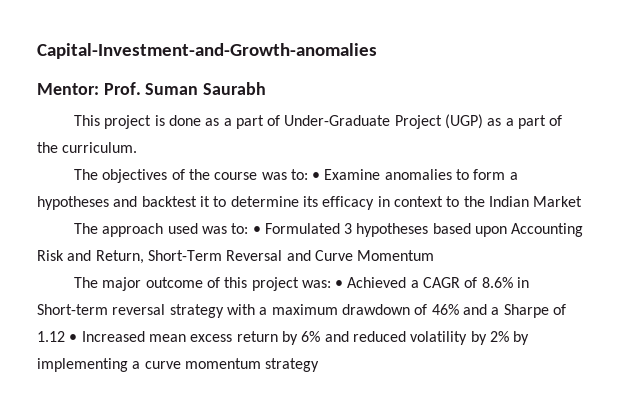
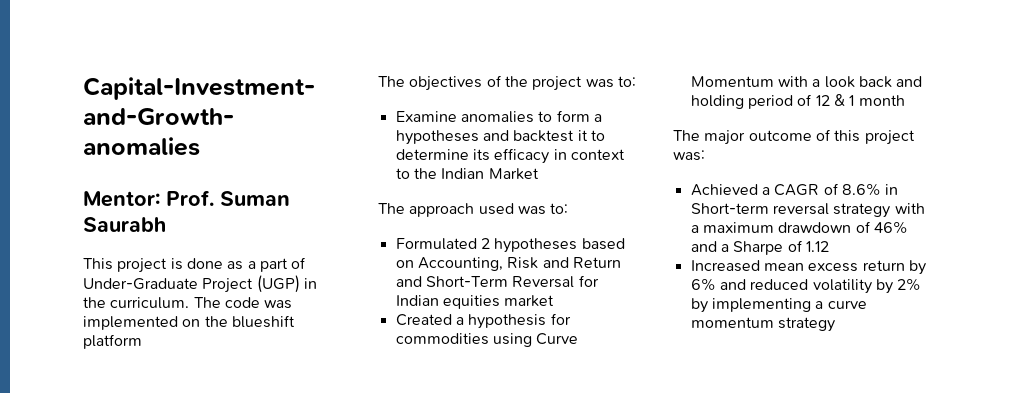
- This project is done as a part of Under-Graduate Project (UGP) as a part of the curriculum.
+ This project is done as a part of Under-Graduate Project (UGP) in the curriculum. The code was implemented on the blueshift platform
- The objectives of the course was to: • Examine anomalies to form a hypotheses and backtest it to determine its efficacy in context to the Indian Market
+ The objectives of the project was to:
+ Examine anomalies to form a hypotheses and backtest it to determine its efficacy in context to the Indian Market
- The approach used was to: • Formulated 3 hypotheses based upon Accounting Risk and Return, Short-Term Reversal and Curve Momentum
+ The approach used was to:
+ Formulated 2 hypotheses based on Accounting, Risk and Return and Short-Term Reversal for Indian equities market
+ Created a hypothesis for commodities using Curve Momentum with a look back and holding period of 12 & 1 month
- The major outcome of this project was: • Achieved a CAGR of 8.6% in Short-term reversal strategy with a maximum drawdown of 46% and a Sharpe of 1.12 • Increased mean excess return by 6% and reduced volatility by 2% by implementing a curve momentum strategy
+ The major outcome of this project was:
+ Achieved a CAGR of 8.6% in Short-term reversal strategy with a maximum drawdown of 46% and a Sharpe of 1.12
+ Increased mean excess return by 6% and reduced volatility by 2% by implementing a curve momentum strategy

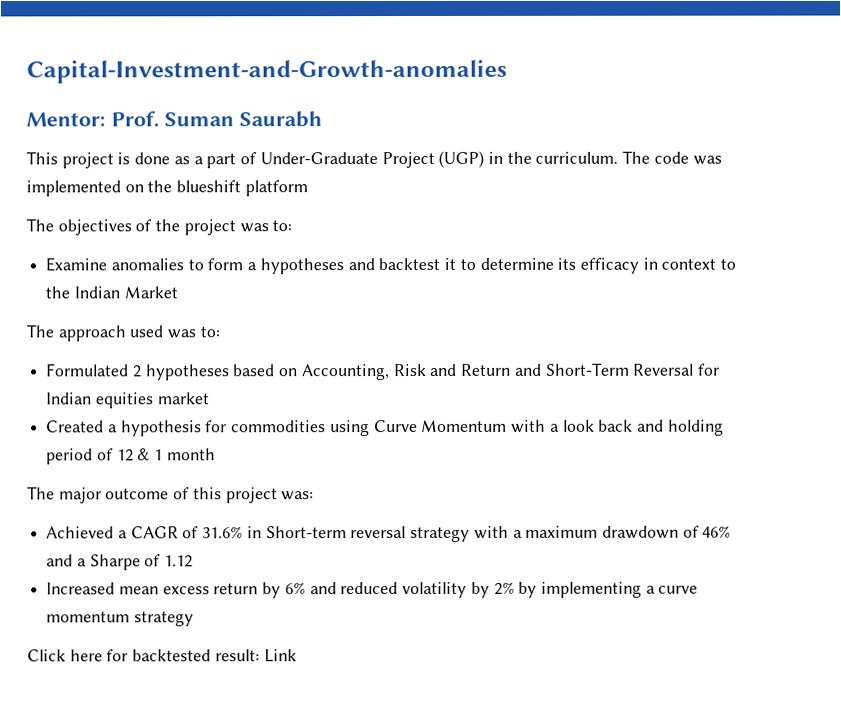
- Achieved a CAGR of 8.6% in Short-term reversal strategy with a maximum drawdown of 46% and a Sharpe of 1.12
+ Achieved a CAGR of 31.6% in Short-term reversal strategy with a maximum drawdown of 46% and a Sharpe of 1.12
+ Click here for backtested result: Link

========

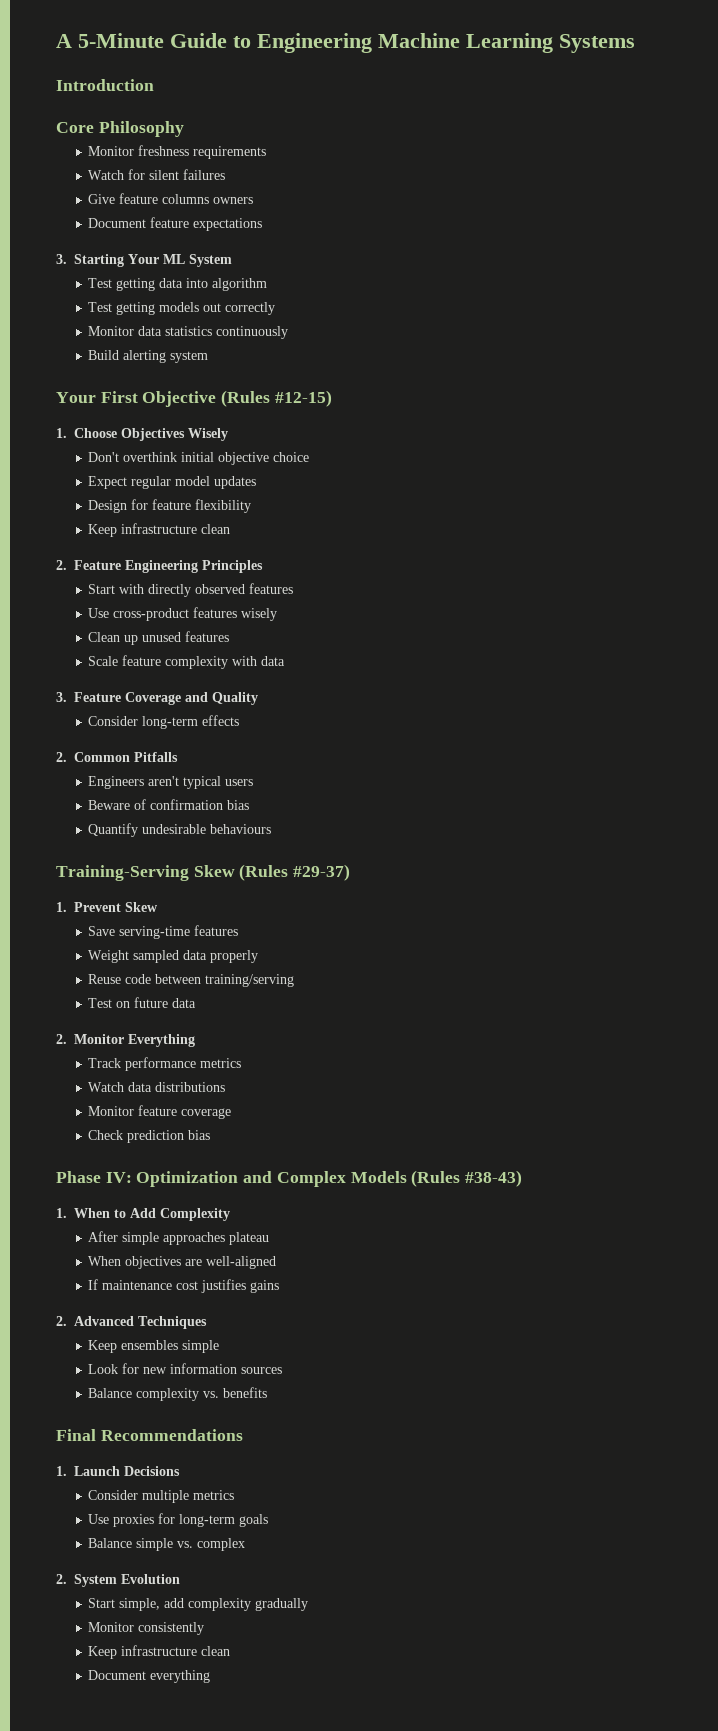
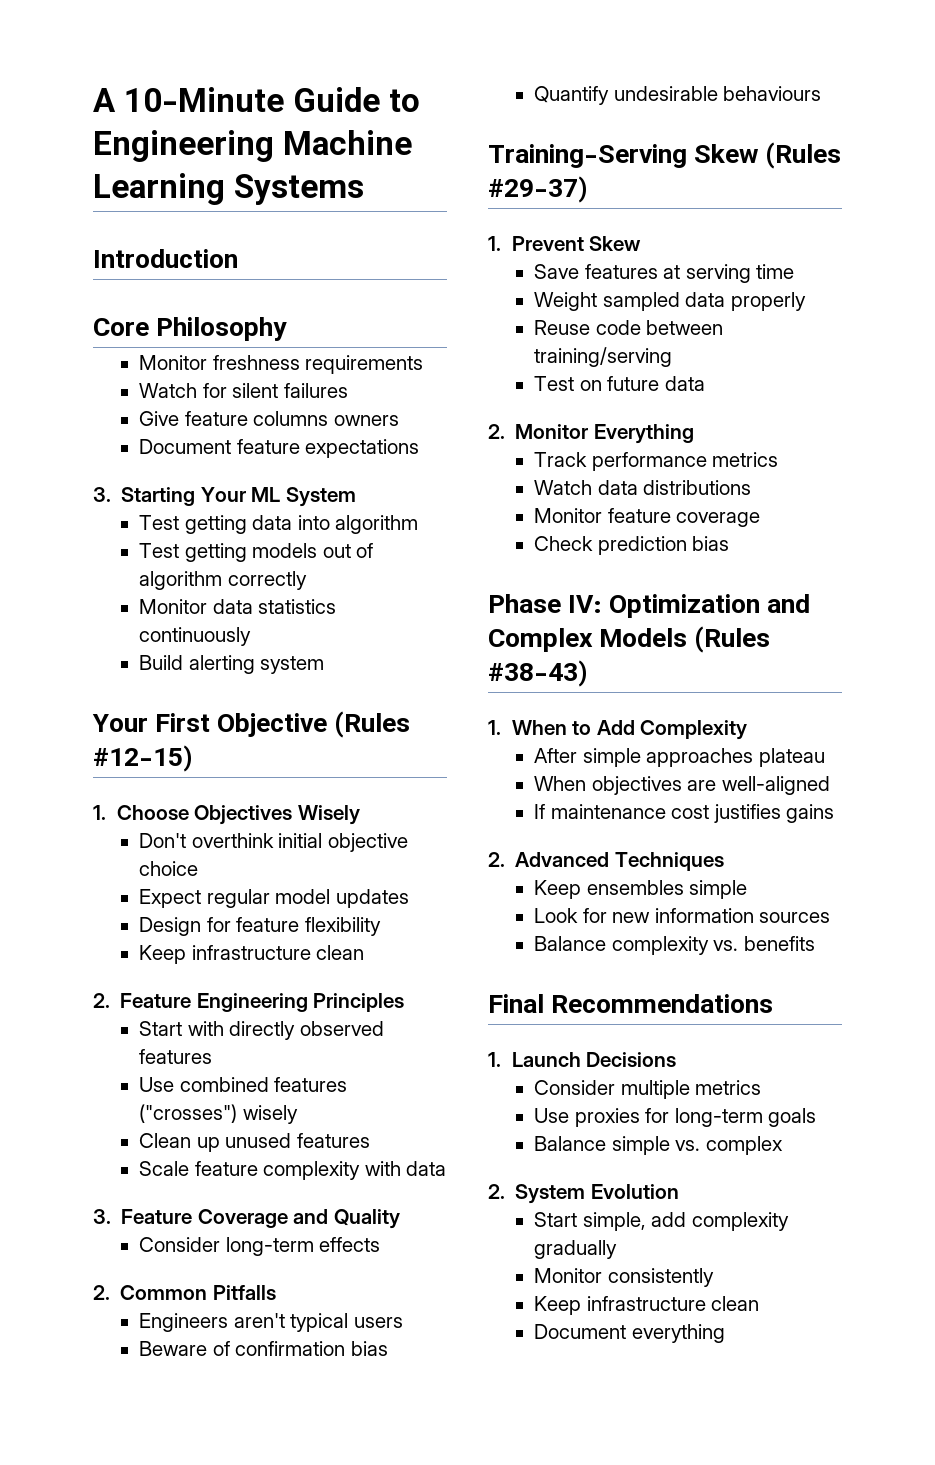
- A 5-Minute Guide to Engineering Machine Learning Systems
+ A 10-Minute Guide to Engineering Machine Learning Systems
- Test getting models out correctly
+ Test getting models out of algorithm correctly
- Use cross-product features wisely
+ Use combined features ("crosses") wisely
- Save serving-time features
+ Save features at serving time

========

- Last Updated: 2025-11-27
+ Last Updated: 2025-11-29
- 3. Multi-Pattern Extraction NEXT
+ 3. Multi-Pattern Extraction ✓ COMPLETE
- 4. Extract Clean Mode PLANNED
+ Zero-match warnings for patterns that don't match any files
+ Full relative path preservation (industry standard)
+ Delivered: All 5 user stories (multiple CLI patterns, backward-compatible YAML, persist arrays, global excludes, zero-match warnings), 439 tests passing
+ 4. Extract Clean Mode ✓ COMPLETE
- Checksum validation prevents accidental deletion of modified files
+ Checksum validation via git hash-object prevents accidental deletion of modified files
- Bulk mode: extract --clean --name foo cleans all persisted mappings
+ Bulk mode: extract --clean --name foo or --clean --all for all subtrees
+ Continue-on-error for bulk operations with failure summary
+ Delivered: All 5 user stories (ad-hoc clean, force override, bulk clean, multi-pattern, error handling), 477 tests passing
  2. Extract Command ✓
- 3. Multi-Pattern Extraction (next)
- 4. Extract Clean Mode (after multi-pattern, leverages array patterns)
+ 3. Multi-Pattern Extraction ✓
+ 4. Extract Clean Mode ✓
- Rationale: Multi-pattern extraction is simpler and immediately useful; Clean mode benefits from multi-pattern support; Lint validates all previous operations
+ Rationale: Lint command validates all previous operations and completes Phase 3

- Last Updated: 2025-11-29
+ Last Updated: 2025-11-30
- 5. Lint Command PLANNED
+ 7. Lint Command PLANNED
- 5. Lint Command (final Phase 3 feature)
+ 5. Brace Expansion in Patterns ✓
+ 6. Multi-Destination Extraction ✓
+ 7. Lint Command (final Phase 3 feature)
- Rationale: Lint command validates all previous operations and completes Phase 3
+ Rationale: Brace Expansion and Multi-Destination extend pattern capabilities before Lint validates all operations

========

• **Task to carry out**: Precisely the lines between those holding "10-Minute Guide to Engineering Machine Learning Systems" and "at serving time", inclusive, are to be reproduced from the listing above, with nothing added.

• **Expected output**:
+ A 10-Minute Guide to Engineering Machine Learning Systems
- Test getting models out correctly
+ Test getting models out of algorithm correctly
- Use cross-product features wisely
+ Use combined features ("crosses") wisely
- Save serving-time features
+ Save features at serving time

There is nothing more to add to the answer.